From: Michael Kerrisk (man-pages)
Date: Tue Aug 16 2016 - 07:10:57 EST


When changing a pipe's capacity with fcntl(F_SETPIPE_SZ), various
limits defined by /proc/sys/fs/pipe-* files are checked to see
if unprivileged users are exceeding limits on memory consumption.

While documenting and testing the operation of these limits I noticed
that, as currently implemented, these checks can lead to cases where
a user can increase a pipe's capacity and is then unable to decrease
the capacity. The origin of the problem is two-fold:

(1) When increasing the pipe capacity, the checks against the limits
in /proc/sys/fs/pipe-user-pages-{soft,hard} are made against
existing consumption, and exclude the memory required for the
increased pipe capacity. The new increase in pipe capacity
can then push the total memory used by the user for pipes
(possibly far) over a limit.

(2) The limit checks are performed even when the new pipe capacity
is less than the existing pipe capacity. This can lead to
problems if a user sets a large pipe capacity, and then the
limits are lowered, with the result that the user will no
longer be able to decrease the pipe capacity.

The simple solution given by this patch is to perform the checks
only when the pipe capacity is being increased. The patch does not
address the broken check in (1), which allows a user to (one-time)
set a pipe capacity that pushes the user's consumption over the user
pipe limits. A change to fix that check is proposed in a subsequent
patch. I've separated the two fixes because the second fix is a
little more complex, and could possibly (though unlikely) break
existing user-space. The current patch implements the simple fix
that carries little risk and seems obviously correct: allowing an
unprivileged user always to decrease a pipe's capacity.
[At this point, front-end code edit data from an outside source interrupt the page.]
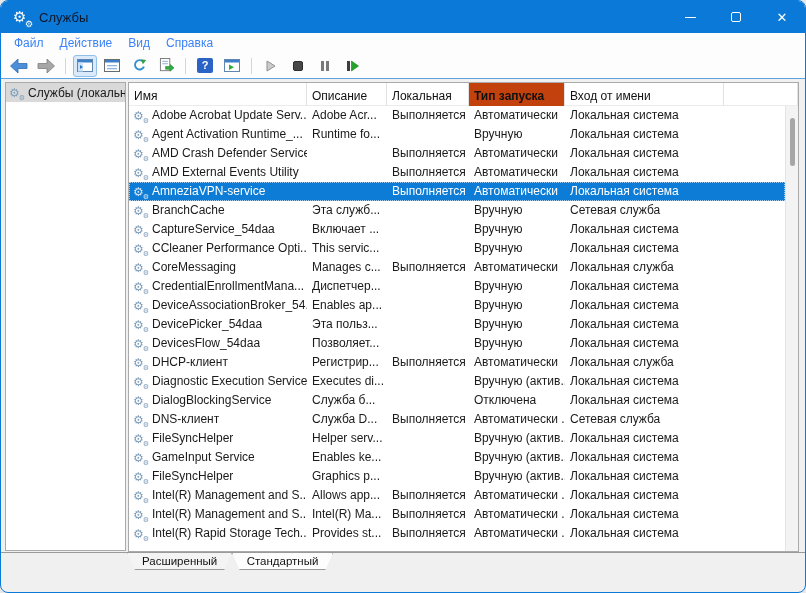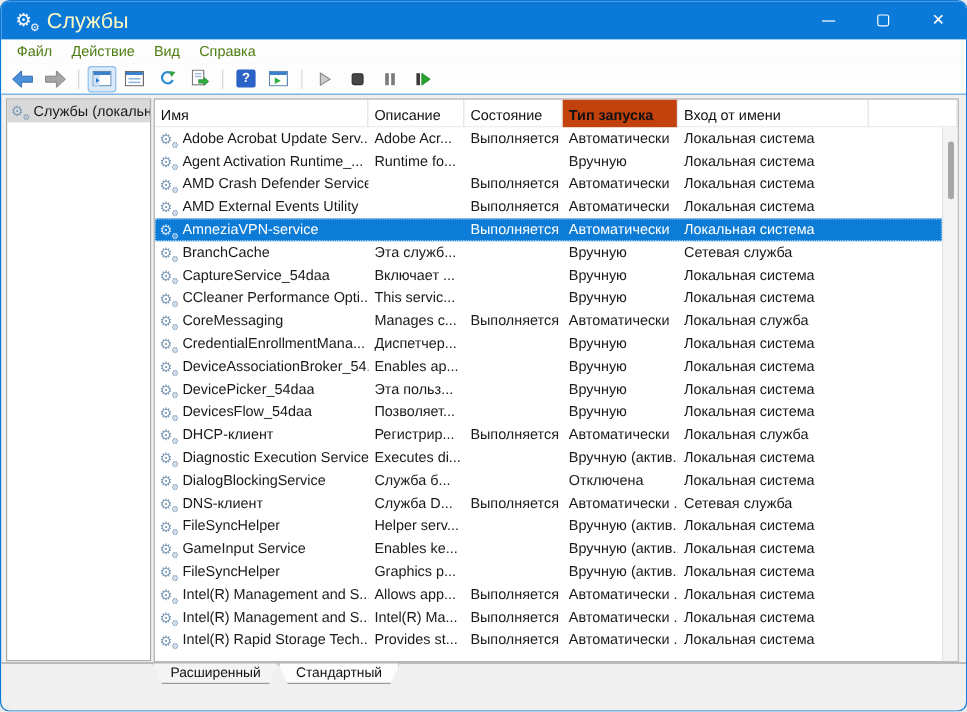"Службы" .title-text { color: #fef9c3 -> #0f172a; font-size: 18px -> 13px }
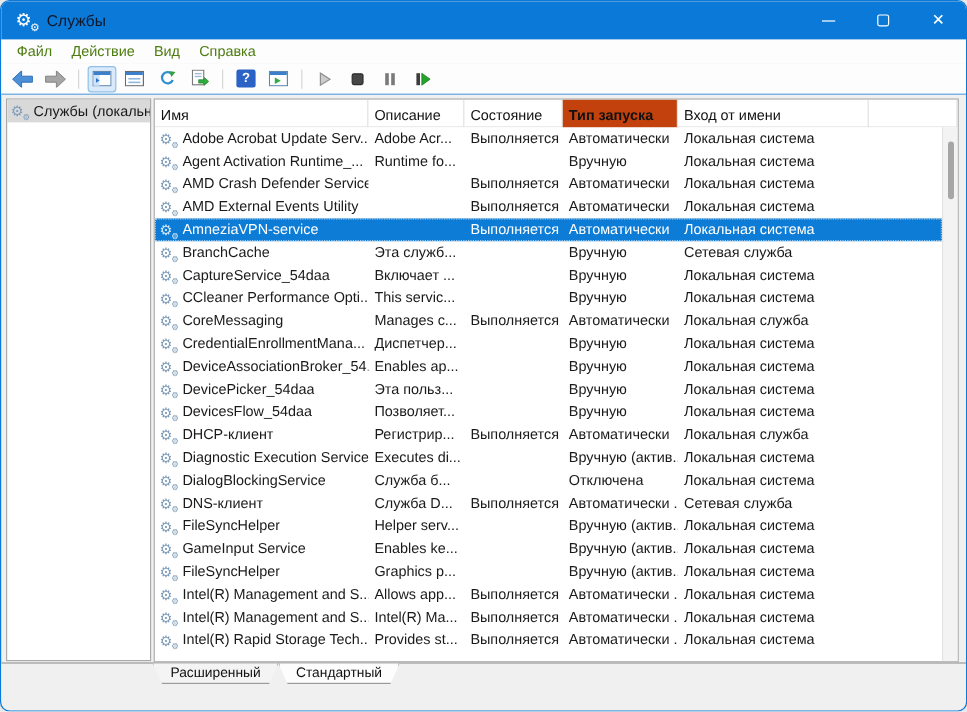"Файл" .menu-item { color: #4d7c0f -> #3b82f6 }
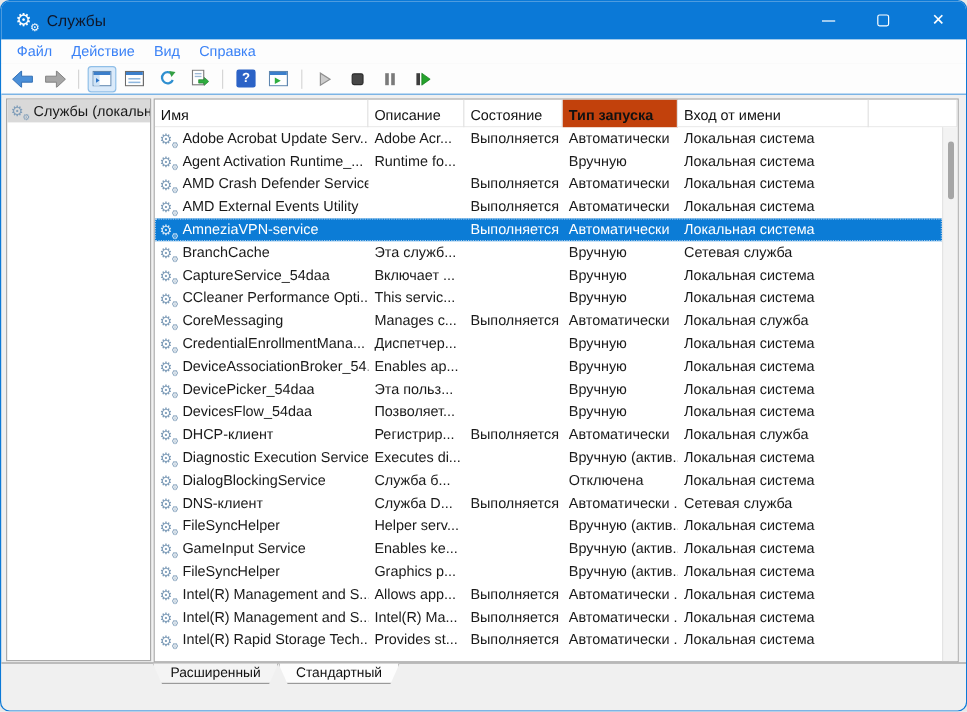"Состояние" div.hcell { text: Состояние -> Локальная }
The program below can be used to demonstrate the problem, and the
effect of the fix. The program takes one or more command-line
arguments. The first argument specifies the number of pipes
that the program should create. The remaining arguments are,
alternately, pipe capacities that should be set using
fcntl(F_SETPIPE_SZ), and sleep intervals (in seconds) between
the fcntl() operations. (The sleep intervals allow the possibility
to change the limits between fcntl() operations.)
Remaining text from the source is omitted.